EXERCISE INPUT
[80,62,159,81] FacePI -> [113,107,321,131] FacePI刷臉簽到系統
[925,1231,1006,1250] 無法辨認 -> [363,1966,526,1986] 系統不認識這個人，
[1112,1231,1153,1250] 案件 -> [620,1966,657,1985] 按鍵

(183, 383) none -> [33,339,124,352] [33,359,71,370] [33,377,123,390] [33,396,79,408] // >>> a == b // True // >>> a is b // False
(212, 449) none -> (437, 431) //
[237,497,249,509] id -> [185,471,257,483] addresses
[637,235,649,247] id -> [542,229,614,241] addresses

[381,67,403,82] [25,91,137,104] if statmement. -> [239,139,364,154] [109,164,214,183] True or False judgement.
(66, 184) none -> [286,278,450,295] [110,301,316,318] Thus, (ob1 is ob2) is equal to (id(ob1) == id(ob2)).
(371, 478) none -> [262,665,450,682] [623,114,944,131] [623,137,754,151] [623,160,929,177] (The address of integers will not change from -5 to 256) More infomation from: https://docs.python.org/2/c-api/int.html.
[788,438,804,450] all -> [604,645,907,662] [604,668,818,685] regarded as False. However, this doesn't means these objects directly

WHAT IS EXPECTED
Lines holding "addresses" in the data above: copy each of them.

YOUR RESPONSE
[237,497,249,509] id -> [185,471,257,483] addresses
[637,235,649,247] id -> [542,229,614,241] addresses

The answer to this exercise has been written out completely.